- _Requirement_
These entries are to be set down again exactly.

###

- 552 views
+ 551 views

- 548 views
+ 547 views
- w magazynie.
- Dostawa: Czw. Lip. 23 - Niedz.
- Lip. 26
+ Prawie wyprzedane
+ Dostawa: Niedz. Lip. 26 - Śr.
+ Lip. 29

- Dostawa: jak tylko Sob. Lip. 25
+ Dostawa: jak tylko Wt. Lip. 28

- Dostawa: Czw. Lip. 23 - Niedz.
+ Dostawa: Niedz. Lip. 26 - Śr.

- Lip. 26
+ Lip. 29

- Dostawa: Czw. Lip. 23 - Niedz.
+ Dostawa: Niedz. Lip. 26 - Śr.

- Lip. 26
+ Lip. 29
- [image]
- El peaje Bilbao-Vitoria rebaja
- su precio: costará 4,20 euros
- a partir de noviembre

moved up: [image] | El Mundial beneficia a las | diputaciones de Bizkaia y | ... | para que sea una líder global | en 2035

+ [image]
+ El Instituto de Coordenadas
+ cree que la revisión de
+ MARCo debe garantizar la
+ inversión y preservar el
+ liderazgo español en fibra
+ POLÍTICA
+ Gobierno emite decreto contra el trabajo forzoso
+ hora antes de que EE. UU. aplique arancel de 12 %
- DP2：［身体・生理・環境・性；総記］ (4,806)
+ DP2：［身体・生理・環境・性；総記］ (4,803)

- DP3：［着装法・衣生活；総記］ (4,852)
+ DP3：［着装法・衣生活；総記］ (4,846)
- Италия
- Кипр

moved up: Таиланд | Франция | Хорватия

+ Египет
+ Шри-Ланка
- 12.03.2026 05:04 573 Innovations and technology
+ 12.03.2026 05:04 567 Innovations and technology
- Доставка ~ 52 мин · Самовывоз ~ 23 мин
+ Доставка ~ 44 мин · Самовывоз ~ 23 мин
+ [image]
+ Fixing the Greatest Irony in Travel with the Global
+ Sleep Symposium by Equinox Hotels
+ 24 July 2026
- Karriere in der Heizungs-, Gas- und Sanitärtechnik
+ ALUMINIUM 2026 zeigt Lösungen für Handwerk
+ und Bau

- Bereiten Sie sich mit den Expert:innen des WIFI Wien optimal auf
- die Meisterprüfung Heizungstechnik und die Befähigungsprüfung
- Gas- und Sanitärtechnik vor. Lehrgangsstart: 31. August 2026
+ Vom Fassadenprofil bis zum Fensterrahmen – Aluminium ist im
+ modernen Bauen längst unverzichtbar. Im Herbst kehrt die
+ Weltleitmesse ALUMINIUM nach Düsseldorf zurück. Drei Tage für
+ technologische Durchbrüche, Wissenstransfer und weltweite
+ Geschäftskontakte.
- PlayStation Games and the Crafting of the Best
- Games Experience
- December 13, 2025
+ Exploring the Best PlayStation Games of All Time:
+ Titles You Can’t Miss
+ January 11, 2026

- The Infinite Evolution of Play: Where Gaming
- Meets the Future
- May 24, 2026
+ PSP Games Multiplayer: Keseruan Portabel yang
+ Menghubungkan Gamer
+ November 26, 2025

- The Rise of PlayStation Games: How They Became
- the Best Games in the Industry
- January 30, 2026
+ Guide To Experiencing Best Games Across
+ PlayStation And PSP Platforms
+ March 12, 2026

###

- _Written reply_
- 552 views
+ 551 views

- 548 views
+ 547 views
- w magazynie.
- Dostawa: Czw. Lip. 23 - Niedz.
- Lip. 26
+ Prawie wyprzedane
+ Dostawa: Niedz. Lip. 26 - Śr.
+ Lip. 29

- Dostawa: jak tylko Sob. Lip. 25
+ Dostawa: jak tylko Wt. Lip. 28

- Dostawa: Czw. Lip. 23 - Niedz.
+ Dostawa: Niedz. Lip. 26 - Śr.

- Lip. 26
+ Lip. 29

- Dostawa: Czw. Lip. 23 - Niedz.
+ Dostawa: Niedz. Lip. 26 - Śr.

- Lip. 26
+ Lip. 29
- [image]
- El peaje Bilbao-Vitoria rebaja
- su precio: costará 4,20 euros
- a partir de noviembre

moved up: [image] | El Mundial beneficia a las | diputaciones de Bizkaia y | ... | para que sea una líder global | en 2035

+ [image]
+ El Instituto de Coordenadas
+ cree que la revisión de
+ MARCo debe garantizar la
+ inversión y preservar el
+ liderazgo español en fibra
+ POLÍTICA
+ Gobierno emite decreto contra el trabajo forzoso
+ hora antes de que EE. UU. aplique arancel de 12 %
- DP2：［身体・生理・環境・性；総記］ (4,806)
+ DP2：［身体・生理・環境・性；総記］ (4,803)

- DP3：［着装法・衣生活；総記］ (4,852)
+ DP3：［着装法・衣生活；総記］ (4,846)
- Италия
- Кипр

moved up: Таиланд | Франция | Хорватия

+ Египет
+ Шри-Ланка
- 12.03.2026 05:04 573 Innovations and technology
+ 12.03.2026 05:04 567 Innovations and technology
- Доставка ~ 52 мин · Самовывоз ~ 23 мин
+ Доставка ~ 44 мин · Самовывоз ~ 23 мин
+ [image]
+ Fixing the Greatest Irony in Travel with the Global
+ Sleep Symposium by Equinox Hotels
+ 24 July 2026
- Karriere in der Heizungs-, Gas- und Sanitärtechnik
+ ALUMINIUM 2026 zeigt Lösungen für Handwerk
+ und Bau

- Bereiten Sie sich mit den Expert:innen des WIFI Wien optimal auf
- die Meisterprüfung Heizungstechnik und die Befähigungsprüfung
- Gas- und Sanitärtechnik vor. Lehrgangsstart: 31. August 2026
+ Vom Fassadenprofil bis zum Fensterrahmen – Aluminium ist im
+ modernen Bauen längst unverzichtbar. Im Herbst kehrt die
+ Weltleitmesse ALUMINIUM nach Düsseldorf zurück. Drei Tage für
+ technologische Durchbrüche, Wissenstransfer und weltweite
+ Geschäftskontakte.
- PlayStation Games and the Crafting of the Best
- Games Experience
- December 13, 2025
+ Exploring the Best PlayStation Games of All Time:
+ Titles You Can’t Miss
+ January 11, 2026

- The Infinite Evolution of Play: Where Gaming
- Meets the Future
- May 24, 2026
+ PSP Games Multiplayer: Keseruan Portabel yang
+ Menghubungkan Gamer
+ November 26, 2025

- The Rise of PlayStation Games: How They Became
- the Best Games in the Industry
- January 30, 2026
+ Guide To Experiencing Best Games Across
+ PlayStation And PSP Platforms
+ March 12, 2026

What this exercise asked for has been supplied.